There are two important merits in this method of operating the forward- pricing system.

In the first place it helps to ensure that the prices are, at one and the same time, guaranteed prices as well as “ supply and demand ” prices. In other words, the mechanism for guaranteeing prices to the farmer in the short- run does not also maintain agricultural activity at a long-term level different from that to which a freely competitive system would tend to do. One of the objectives of guaranteeing prices in the short-run, would, however, be to mitigate any acute distress or suffering which might be involved in following the long-term trends. I t would also still be possible for the government to modify the impact of long-period trends on the pattern of its agriculture if it wished to do so for strategic, or social or other special reasons. The problem then would be to decide how much it was worth while to pay for this or that non-economic effect, and then to adjust the level of activity so as to ensure that no more than a worthwhile price was in fact paid.

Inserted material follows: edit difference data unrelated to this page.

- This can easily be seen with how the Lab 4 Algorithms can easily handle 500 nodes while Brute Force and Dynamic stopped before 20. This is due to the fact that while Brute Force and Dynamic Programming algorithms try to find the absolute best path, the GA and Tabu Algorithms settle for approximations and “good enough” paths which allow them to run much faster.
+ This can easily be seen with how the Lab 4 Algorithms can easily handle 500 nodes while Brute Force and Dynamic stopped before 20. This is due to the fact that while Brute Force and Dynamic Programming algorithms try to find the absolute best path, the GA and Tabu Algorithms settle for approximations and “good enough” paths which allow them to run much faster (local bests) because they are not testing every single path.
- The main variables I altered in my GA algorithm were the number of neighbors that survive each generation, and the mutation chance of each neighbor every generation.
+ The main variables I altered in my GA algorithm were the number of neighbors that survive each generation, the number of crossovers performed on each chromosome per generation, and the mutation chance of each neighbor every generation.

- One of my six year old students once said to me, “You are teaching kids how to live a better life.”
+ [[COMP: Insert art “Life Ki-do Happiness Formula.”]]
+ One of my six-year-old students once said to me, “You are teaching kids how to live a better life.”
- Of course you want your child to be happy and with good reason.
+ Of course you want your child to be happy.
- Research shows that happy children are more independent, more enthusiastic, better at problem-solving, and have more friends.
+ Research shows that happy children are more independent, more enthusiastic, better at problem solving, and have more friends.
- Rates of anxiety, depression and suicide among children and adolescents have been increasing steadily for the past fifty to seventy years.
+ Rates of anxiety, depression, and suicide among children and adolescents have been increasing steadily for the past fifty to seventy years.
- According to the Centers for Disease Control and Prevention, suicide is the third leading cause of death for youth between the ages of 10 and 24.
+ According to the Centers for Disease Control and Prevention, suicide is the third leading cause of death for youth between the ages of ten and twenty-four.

The second merit is this. Although the price decision is a government decision, the entrepreneurial independence of the farmer is left unimpaired. It is still up to him to decide whether and how much to produce within the price announced. The farmer might even decide to increase production in order to offset a fall in price. His right to do so should be preserved for in some circumstances this could well be the proper decision for any particular farmer to take.

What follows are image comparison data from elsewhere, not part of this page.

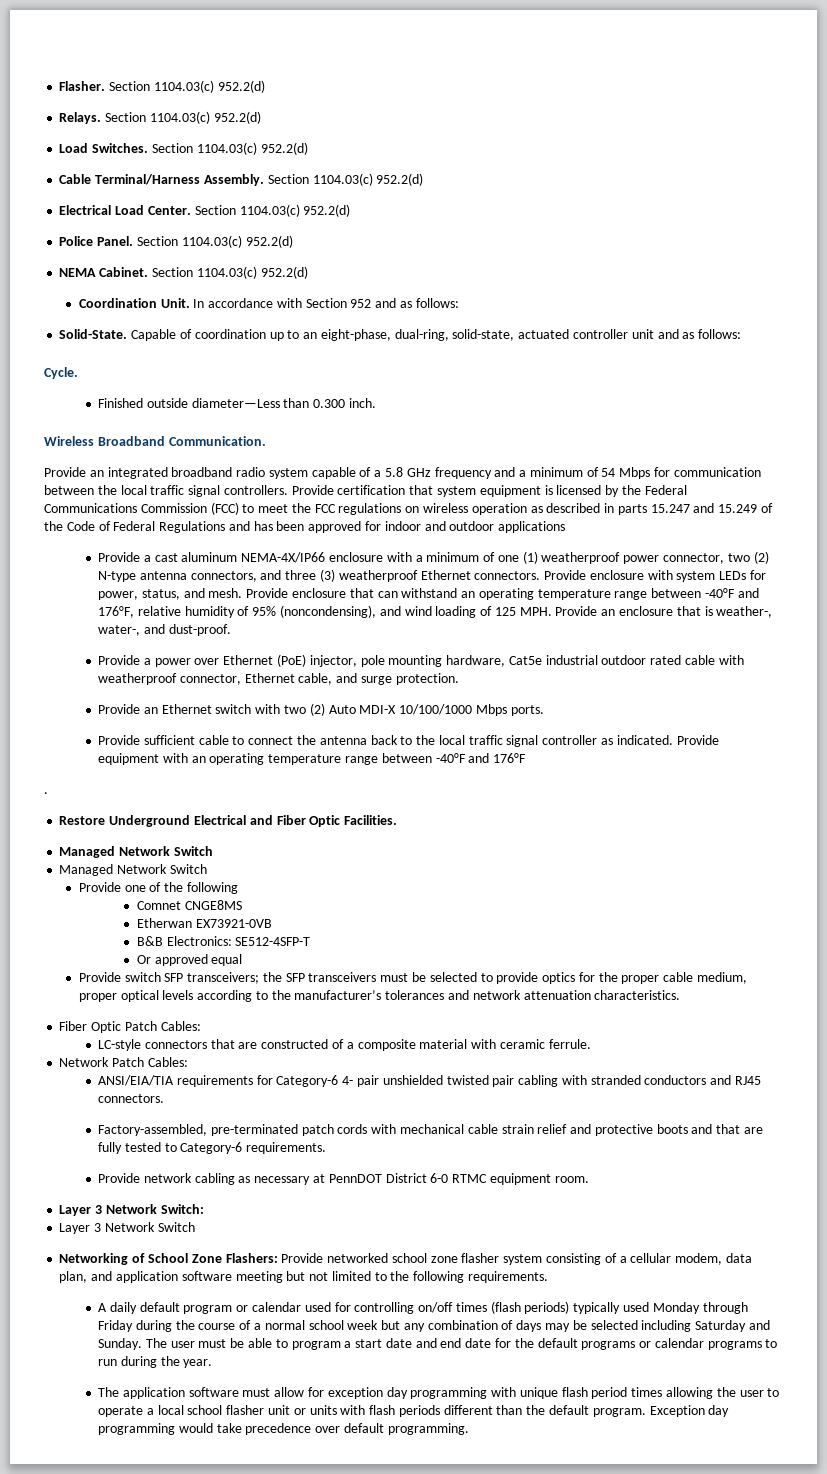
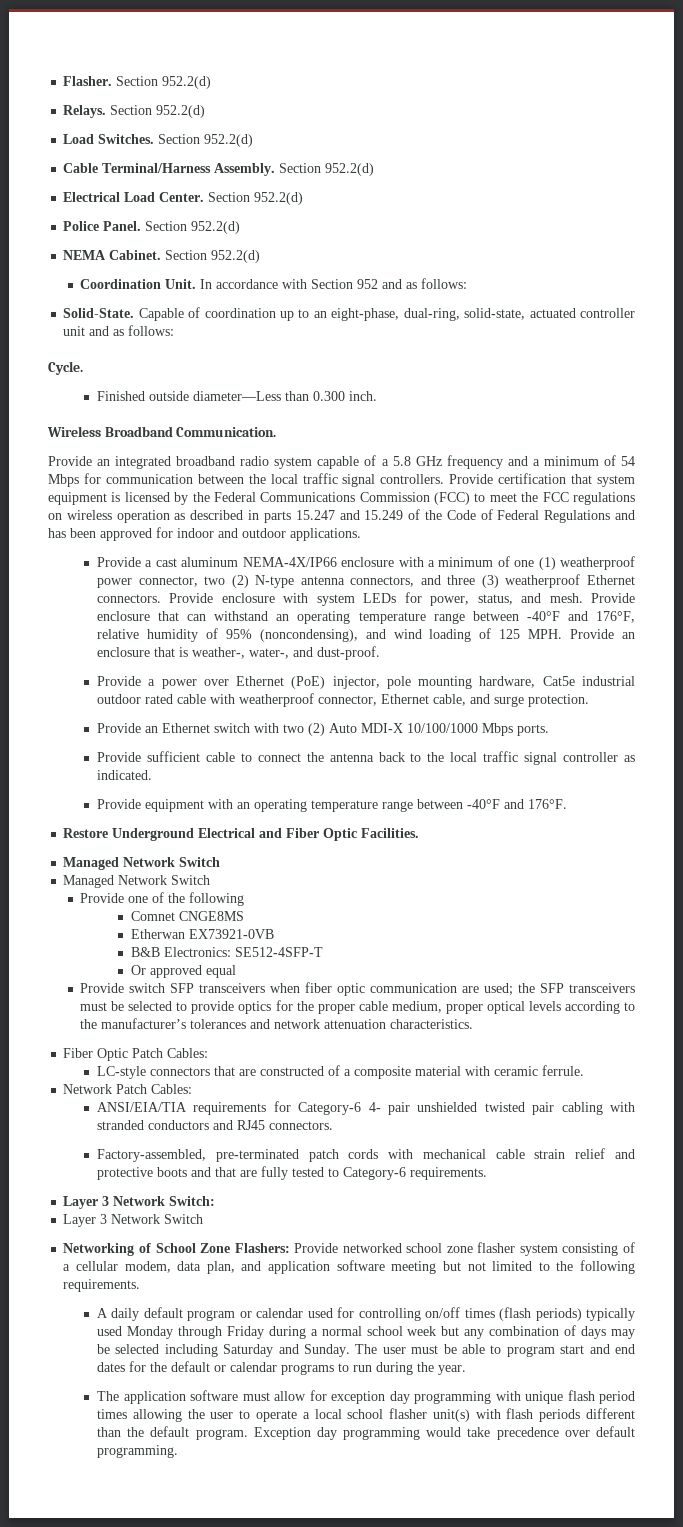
- Flasher. Section 1104.03(c) 952.2(d)
+ Flasher. Section 952.2(d)
- Relays. Section 1104.03(c) 952.2(d)
+ Relays. Section 952.2(d)
- Load Switches. Section 1104.03(c) 952.2(d)
+ Load Switches. Section 952.2(d)
- Cable Terminal/Harness Assembly. Section 1104.03(c) 952.2(d)
+ Cable Terminal/Harness Assembly. Section 952.2(d)
- Electrical Load Center. Section 1104.03(c) 952.2(d)
+ Electrical Load Center. Section 952.2(d)
- Police Panel. Section 1104.03(c) 952.2(d)
+ Police Panel. Section 952.2(d)
- NEMA Cabinet. Section 1104.03(c) 952.2(d)
+ NEMA Cabinet. Section 952.2(d)
- Provide certification that system equipment is licensed by the Federal Communications Commission (FCC) to meet the FCC regulations on wireless operation as described in parts 15.247 and 15.249 of the Code of Federal Regulations and has been approved for indoor and outdoor applications
+ Provide certification that system equipment is licensed by the Federal Communications Commission (FCC) to meet the FCC regulations on wireless operation as described in parts 15.247 and 15.249 of the Code of Federal Regulations and has been approved for indoor and outdoor applications.
- Provide sufficient cable to connect the antenna back to the local traffic signal controller as indicated. Provide equipment with an operating temperature range between -40°F and 176°F
- .
+ Provide sufficient cable to connect the antenna back to the local traffic signal controller as indicated.
+ Provide equipment with an operating temperature range between -40°F and 176°F.
- Provide switch SFP transceivers; the SFP transceivers must be selected to provide optics for the proper cable medium, proper optical levels according to the manufacturer’s tolerances and network attenuation characteristics.
+ Provide switch SFP transceivers when fiber optic communication are used; the SFP transceivers must be selected to provide optics for the proper cable medium, proper optical levels according to the manufacturer’s tolerances and network attenuation characteristics.
- Provide network cabling as necessary at PennDOT District 6-0 RTMC equipment room.
- A daily default program or calendar used for controlling on/off times (flash periods) typically used Monday through Friday during the course of a normal school week but any combination of days may be selected including Saturday and Sunday.
+ A daily default program or calendar used for controlling on/off times (flash periods) typically used Monday through Friday during a normal school week but any combination of days may be selected including Saturday and Sunday.
- The user must be able to program a start date and end date for the default programs or calendar programs to run during the year.
+ The user must be able to program start and end dates for the default or calendar programs to run during the year.
- The application software must allow for exception day programming with unique flash period times allowing the user to operate a local school flasher unit or units with flash periods different than the default program.
+ The application software must allow for exception day programming with unique flash period times allowing the user to operate a local school flasher unit(s) with flash periods different than the default program.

It will call for considerable statesmanship to administer the system of forward-prices in this way for as Professor Lionel Robbins has recently pointed out, “ the reluctance of public officials to change prices is an interesting sociological phenomenon.” But, if it is done, the result may well show that the notion of a “ stable agriculture ” as this was defined earlier can be achieved. In other words, it may well be that providing farmers with price stability in the short run can both assist and stimulate them in the task of coping more efficiently with those long-term changes which are indispensible if the pro- duction of their industry is to keep abreast of general conditions in a progressing economy. In this sense the proper working of the 1947 Act is a challenge to both farmers and administrators. I t can be made the means of going a considerable way towards resolving the economic conflict between change and stability in agriculture.